- Location of Hornsby in Hardeman County, Tennessee.
- Coordinates: 35°13′36″N 88°49′47″W﻿ / ﻿35.22667°N 88.82972°W
- Country: United States
- State: Tennessee
- County: Hardeman, McNairy
- Chartered: 1920

Area
- • Total: 1.05 sq mi (2.72 km^{2})
- • Land: 1.05 sq mi (2.72 km^{2})
- • Water: 0 sq mi (0.00 km^{2})
- Elevation: 381 ft (116 m)

Population (2020)
- • Total: 264
- • Density: 251.0/sq mi (96.93/km^{2})
- Time zone: UTC-6 (Central (CST))
- • Summer (DST): UTC-5 (CDT)
- ZIP code: 38044
- Area code: 731
- FIPS code: 47-36080
- GNIS feature ID: 1288378

= Hornsby, Tennessee =

Hornsby is a town in Hardeman County and McNairy County, Tennessee. As of the 2020 census, Hornsby had a population of 264. The town is just east of Bolivar along U.S. Highway 64 .
==History==

Before 1820, Dr. Daniel Smith Webb started a gristmill and sawmill along the Little Hatchie River in Wade Creek Valley. The area would come to be known as Webb's Mill, and in the 1820s, Joel and William Crain, two Revolutionary veterans, moved to the area and founded a port and supply depot near Webb's Mill. The area would eventually have a two churches, a subscription school, a stagecoach stop and an inn between Bolivar and Purdy. This town would be called Crainville. Crainville would become a railroad town in the early 1900s and a new train depot was built by the Gulf, Mobile and Northern Railroad on a farm owned by Kimborough Hornsby. An artesian well was drilled in 1915 near the depot and was the first of its kind in the United States. On October 16, 1920, Hornsby's charter was written and a new government was formed. The first home was built by Finley Holyfield in 1919 and by 1923 the town had earned the name "the village of artesian wells," with nine in total.

In 1971, a tornado hit Hornsby, destroying a number of homes. A number of early 20th century homes still stand in the area and the remains of Crainville are still visible just east of town.

==Geography==
Hornsby is located at (35.226693, -88.829793).

According to the United States Census Bureau, the town has a total area of 1.3 sqmi, all land.

==Demographics==

As of the census of 2000, there were 306 people, 123 households, and 94 families residing in the town. The population density was 242.7 PD/sqmi. There were 134 housing units at an average density of 106.3 /sqmi. The racial makeup of the town was 97.71% White, 0.98% African American, 0.33% from other races, and 0.98% from two or more races. Hispanic or Latino of any race were 0.33% of the population.

There were 123 households, out of which 35.8% had children under the age of 18 living with them, 56.9% were married couples living together, 13.0% had a female householder with no husband present, and 22.8% were non-families. 20.3% of all households were made up of individuals, and 12.2% had someone living alone who was 65 years of age or older. The average household size was 2.49 and the average family size was 2.78.

In the town, the population was spread out, with 25.5% under the age of 18, 7.2% from 18 to 24, 29.7% from 25 to 44, 21.6% from 45 to 64, and 16.0% who were 65 years of age or older. The median age was 38 years. For every 100 females, there were 84.3 males. For every 100 females age 18 and over, there were 90.0 males.

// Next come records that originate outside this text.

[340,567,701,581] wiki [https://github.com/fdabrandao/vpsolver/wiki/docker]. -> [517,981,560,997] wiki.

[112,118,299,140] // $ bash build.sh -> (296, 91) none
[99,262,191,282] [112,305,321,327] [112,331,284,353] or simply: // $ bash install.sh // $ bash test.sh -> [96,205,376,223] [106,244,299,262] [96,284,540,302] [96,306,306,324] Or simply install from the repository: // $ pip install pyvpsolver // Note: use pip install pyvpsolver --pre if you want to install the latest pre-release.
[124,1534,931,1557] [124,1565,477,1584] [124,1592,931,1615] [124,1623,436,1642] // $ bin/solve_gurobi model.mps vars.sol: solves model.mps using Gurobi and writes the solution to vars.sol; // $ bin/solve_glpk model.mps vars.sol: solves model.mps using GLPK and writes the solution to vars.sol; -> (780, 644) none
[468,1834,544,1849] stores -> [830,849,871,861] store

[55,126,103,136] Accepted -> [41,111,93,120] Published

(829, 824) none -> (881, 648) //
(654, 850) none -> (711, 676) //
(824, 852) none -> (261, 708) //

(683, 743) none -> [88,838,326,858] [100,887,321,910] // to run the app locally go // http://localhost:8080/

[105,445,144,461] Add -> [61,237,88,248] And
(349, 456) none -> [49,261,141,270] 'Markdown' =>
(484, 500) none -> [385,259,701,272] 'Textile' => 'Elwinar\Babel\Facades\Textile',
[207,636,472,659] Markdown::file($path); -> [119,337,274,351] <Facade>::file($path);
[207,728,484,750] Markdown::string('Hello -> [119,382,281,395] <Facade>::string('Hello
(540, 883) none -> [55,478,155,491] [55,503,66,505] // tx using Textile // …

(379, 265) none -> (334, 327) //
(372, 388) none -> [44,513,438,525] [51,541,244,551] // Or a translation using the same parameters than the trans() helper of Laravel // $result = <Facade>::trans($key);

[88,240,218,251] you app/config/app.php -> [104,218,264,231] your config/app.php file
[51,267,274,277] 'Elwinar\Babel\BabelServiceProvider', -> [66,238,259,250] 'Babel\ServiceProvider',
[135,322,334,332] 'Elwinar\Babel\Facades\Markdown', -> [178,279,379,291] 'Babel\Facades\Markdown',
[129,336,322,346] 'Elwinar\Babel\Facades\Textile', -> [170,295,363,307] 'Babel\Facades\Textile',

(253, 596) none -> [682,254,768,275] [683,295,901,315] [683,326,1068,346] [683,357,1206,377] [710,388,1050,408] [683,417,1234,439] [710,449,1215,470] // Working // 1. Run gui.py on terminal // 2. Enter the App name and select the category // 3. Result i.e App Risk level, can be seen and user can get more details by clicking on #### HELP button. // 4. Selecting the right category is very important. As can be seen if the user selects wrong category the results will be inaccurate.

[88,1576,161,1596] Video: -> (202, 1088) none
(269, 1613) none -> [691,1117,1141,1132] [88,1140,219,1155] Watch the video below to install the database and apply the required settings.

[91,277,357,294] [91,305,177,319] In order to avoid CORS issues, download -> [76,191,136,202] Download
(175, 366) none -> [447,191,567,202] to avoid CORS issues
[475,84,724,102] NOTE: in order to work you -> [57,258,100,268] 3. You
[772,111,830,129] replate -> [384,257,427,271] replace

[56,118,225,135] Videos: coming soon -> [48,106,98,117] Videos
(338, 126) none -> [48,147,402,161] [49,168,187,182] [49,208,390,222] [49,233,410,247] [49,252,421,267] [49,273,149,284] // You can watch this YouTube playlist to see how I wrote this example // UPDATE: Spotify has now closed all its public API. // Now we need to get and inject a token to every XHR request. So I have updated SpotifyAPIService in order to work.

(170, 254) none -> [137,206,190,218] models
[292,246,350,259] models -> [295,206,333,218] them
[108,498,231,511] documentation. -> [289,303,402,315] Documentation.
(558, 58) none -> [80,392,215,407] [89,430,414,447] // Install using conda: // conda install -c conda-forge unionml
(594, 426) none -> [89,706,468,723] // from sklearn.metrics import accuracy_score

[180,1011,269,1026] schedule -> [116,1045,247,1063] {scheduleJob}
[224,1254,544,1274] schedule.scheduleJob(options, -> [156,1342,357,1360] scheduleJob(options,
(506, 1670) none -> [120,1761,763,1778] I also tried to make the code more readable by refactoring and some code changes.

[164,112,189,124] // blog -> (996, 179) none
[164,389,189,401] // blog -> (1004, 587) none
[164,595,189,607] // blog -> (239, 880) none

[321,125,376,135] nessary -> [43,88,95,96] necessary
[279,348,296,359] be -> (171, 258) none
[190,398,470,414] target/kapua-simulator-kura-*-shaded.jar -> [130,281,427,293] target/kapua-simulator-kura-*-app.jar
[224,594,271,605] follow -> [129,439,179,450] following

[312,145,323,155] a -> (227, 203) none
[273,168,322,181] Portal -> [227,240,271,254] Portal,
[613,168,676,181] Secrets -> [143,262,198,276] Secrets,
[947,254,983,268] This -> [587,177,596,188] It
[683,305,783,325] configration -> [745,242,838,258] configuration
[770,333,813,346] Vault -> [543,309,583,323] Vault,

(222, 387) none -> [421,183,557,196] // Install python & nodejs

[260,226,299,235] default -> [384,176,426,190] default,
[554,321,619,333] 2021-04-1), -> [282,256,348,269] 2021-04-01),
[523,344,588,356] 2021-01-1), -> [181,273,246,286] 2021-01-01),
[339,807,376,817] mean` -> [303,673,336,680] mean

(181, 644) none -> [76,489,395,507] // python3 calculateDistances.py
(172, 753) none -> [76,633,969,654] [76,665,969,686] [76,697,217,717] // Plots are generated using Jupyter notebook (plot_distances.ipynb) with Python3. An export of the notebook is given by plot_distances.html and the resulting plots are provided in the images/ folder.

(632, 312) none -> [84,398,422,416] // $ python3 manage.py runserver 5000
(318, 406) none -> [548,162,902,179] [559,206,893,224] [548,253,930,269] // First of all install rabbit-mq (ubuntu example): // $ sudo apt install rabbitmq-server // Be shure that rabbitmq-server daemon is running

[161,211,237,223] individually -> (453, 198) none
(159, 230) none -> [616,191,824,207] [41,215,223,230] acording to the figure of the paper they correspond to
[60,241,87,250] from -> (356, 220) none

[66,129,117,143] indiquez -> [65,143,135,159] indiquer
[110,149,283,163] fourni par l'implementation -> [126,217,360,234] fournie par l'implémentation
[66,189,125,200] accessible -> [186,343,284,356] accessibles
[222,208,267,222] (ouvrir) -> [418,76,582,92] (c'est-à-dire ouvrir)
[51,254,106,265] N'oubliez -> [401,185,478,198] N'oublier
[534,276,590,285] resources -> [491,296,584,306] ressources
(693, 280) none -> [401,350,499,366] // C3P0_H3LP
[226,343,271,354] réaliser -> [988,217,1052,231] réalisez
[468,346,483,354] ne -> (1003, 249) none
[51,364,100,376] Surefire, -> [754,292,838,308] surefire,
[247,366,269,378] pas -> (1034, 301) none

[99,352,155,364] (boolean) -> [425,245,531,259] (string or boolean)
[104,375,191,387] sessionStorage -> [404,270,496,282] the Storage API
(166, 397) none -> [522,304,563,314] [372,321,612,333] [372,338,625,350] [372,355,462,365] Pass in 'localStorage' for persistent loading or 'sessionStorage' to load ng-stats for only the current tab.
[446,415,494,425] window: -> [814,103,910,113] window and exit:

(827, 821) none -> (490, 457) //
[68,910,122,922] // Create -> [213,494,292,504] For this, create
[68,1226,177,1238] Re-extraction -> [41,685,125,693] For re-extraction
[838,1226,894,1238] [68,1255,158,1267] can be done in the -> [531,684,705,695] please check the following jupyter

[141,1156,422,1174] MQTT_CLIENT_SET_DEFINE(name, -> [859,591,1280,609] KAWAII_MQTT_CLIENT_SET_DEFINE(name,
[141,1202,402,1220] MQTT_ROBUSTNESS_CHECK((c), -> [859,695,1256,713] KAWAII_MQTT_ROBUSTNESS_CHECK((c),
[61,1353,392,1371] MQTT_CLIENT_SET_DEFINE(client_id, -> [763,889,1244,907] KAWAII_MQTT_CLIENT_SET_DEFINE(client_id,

The median income for a household in the town was $34,063, and the median income for a family was $31,250. Males had a median income of $26,875 versus $23,750 for females. The per capita income for the town was $12,915. About 23.3% of families and 17.8% of the population were below the poverty line, including 12.3% of those under the age of eighteen and 16.0% of those 65 or over.

Historical population
| Census | Pop. | Note | %± |
| 1930 | 219 |  | — |
| 1940 | 207 |  | −5.5% |
| 1950 | 280 |  | 35.3% |
| 1960 | 228 |  | −18.6% |
| 1970 | 212 |  | −7.0% |
| 1980 | 401 |  | 89.2% |
| 1990 | 313 |  | −21.9% |
| 2000 | 306 |  | −2.2% |
| 2010 | 303 |  | −1.0% |
| 2020 | 264 |  | −12.9% |
Sources:

==Arts and culture==

===Points of interest===

Hornsby was historically known for its artesian well which was historically located at the former Whitehurst Motor Company. That well closed in the 1960s to the public, however, one well, the last of nine original wells in the area is open to visitors. Over 100 years old, it is located at Hornsby Elementary School.

==Education==

The town has one elementary school: Hornsby Elementary School.